*Exercise prompt*
Check each line below for "size" and give the count of those that have it, nothing else.

[Web document revisions]
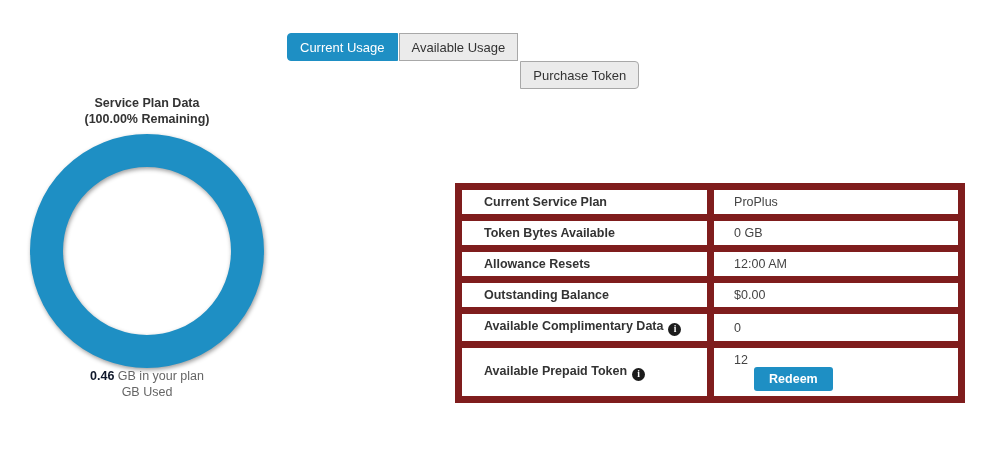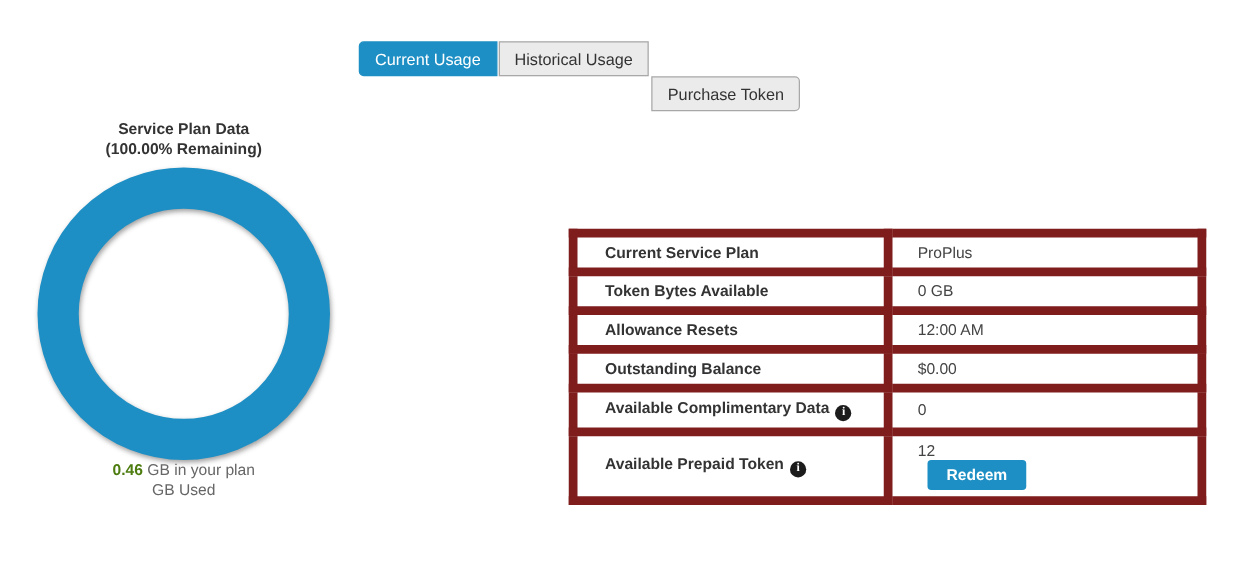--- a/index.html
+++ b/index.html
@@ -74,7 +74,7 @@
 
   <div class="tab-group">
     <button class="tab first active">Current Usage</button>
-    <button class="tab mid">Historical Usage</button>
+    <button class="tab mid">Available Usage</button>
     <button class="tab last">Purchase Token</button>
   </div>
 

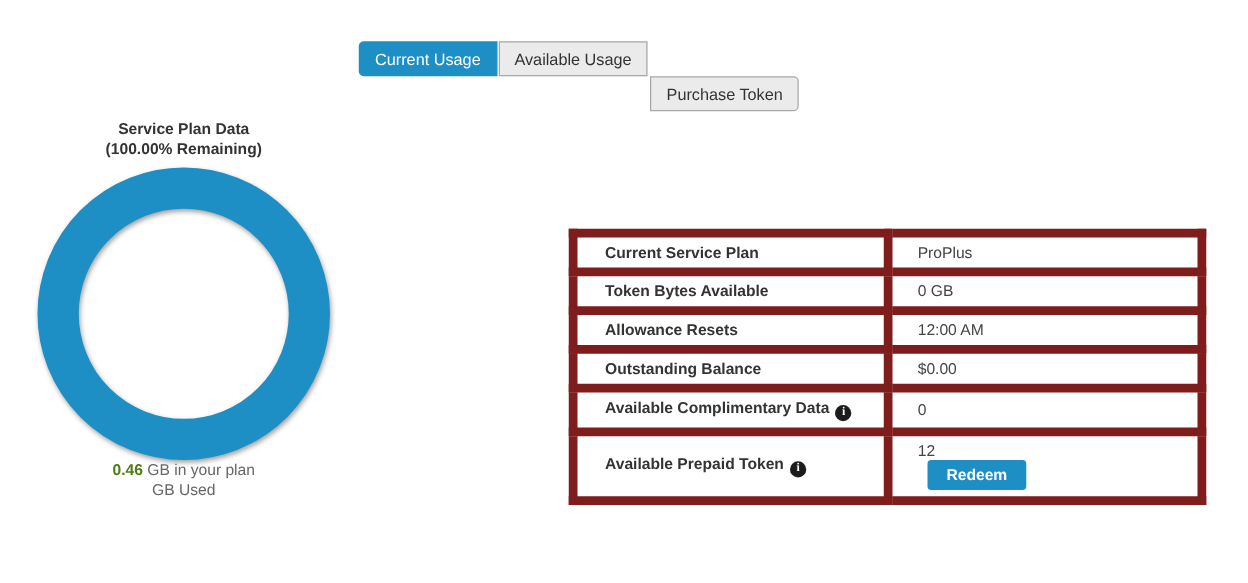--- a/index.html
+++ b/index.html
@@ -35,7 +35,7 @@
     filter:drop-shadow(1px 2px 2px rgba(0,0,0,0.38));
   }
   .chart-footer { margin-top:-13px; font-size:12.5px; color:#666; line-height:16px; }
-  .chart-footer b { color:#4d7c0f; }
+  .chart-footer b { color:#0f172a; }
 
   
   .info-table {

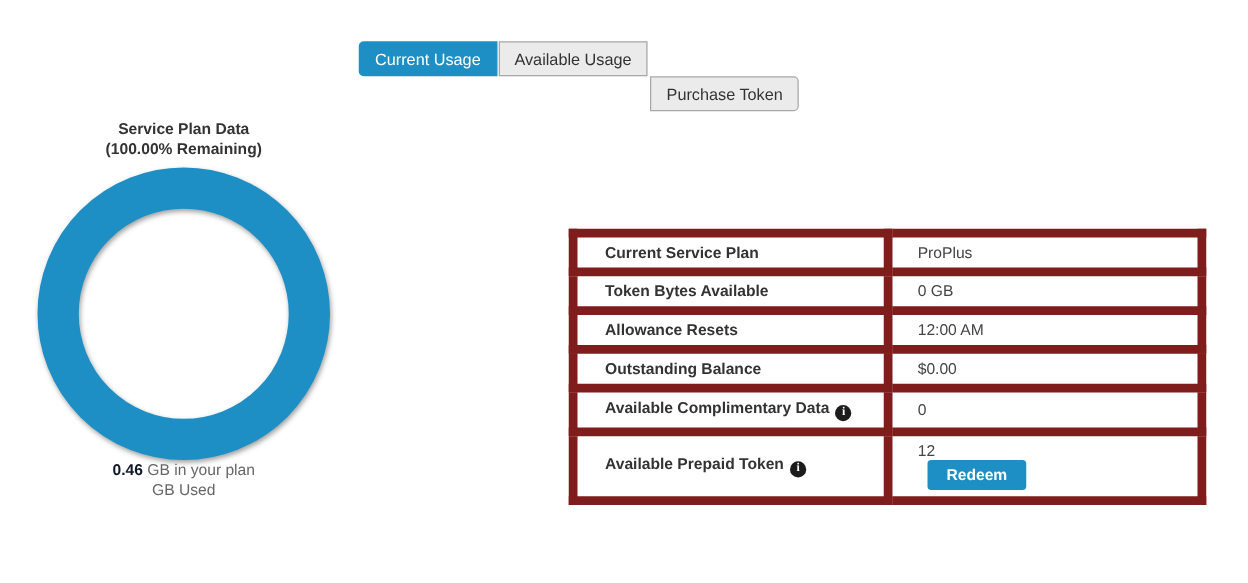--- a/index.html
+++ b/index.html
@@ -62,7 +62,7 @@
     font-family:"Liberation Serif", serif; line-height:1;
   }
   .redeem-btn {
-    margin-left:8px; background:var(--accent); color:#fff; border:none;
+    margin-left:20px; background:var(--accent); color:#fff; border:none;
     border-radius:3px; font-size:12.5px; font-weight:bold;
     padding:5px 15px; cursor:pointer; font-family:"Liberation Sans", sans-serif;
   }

*Reply*
2